Senator Padavan Proposes Bill To Fix Criminal Background Check Problem Created By Rockefeller Reforms

Frank Padavan

May 26, 2009

Senator Frank Padavan (Queens) today introduced a bill that would fix a dangerous problem created by the so-called Rockefeller drug law reforms enacted as part of the 2009-10 state budget.  Under the budget measure which takes effect on June 8th, courts may seal the criminal records of certain drug felons when they complete drug court, so there will be no record of their conviction when they apply for employment.

 “This change defies all common sense because it would effectively wipe the slate clean for drug dealers who undergo criminal background checks when seeking employment in certain positions,” Senator Padavan said.  “This means convicted drug dealers could be taking care of children at a day care center or as a nanny, teaching at a school, or working at a nursing home or some other position of trust.”

Senator Padavan is introducing a bill to repeal the new record-sealing provision enacted with the budget, that allows the courts to seal the current conviction and up to three prior misdemeanors in order to keep them from being disclosed during background checks for sensitive positions.

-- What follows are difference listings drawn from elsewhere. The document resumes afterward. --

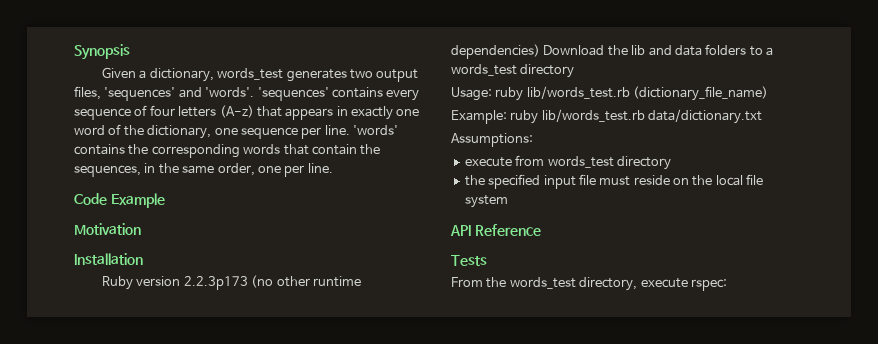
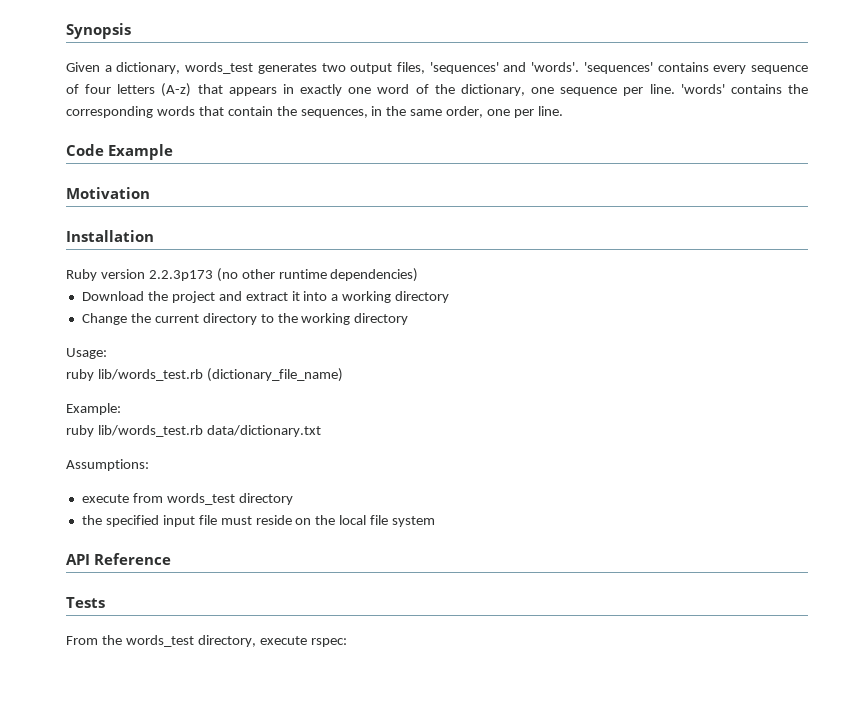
- Ruby version 2.2.3p173 (no other runtime dependencies) Download the lib and data folders to a words_test directory
+ Ruby version 2.2.3p173 (no other runtime dependencies)
+ Download the project and extract it into a working directory
+ Change the current directory to the working directory
- Usage: ruby lib/words_test.rb (dictionary_file_name)
+ Usage:
+ ruby lib/words_test.rb (dictionary_file_name)
- Example: ruby lib/words_test.rb data/dictionary.txt
+ Example:
+ ruby lib/words_test.rb data/dictionary.txt

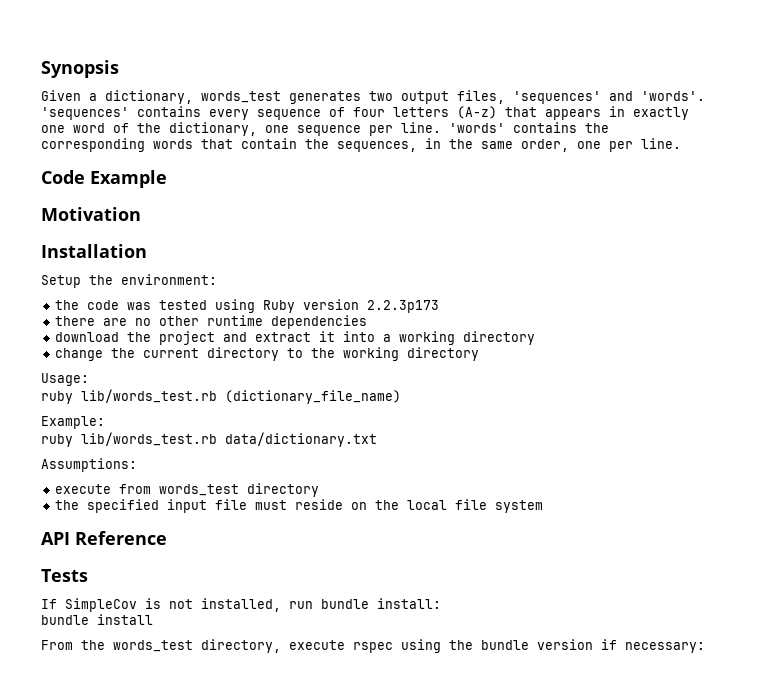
- Ruby version 2.2.3p173 (no other runtime dependencies)
- Download the project and extract it into a working directory
+ Setup the environment:
+ the code was tested using Ruby version 2.2.3p173
+ there are no other runtime dependencies
+ download the project and extract it into a working directory
- Change the current directory to the working directory
+ change the current directory to the working directory
+ If SimpleCov is not installed, run bundle install:
+ bundle install
- From the words_test directory, execute rspec:
+ From the words_test directory, execute rspec using the bundle version if necessary:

If this law is left on the books, a criminal could have a total of four convictions hidden from potential employers.

Senator Padavan said the state has consistently enacted laws requiring criminal background checks to protect the safety of the public by ensuring that people hired to work in certain jobs have no record of criminal convictions and are worthy of people’s trust.  The new record sealing provision undermines these laws.

 “The sponsor of this budget measure says it was intended to give criminals a better chance to get a job, but it goes against other laws that are intended to give the public a better chance to ensure their safety,” Senator Padavan.  “My bill would fix this by striking what was a dangerous provision hidden in a bad budget.”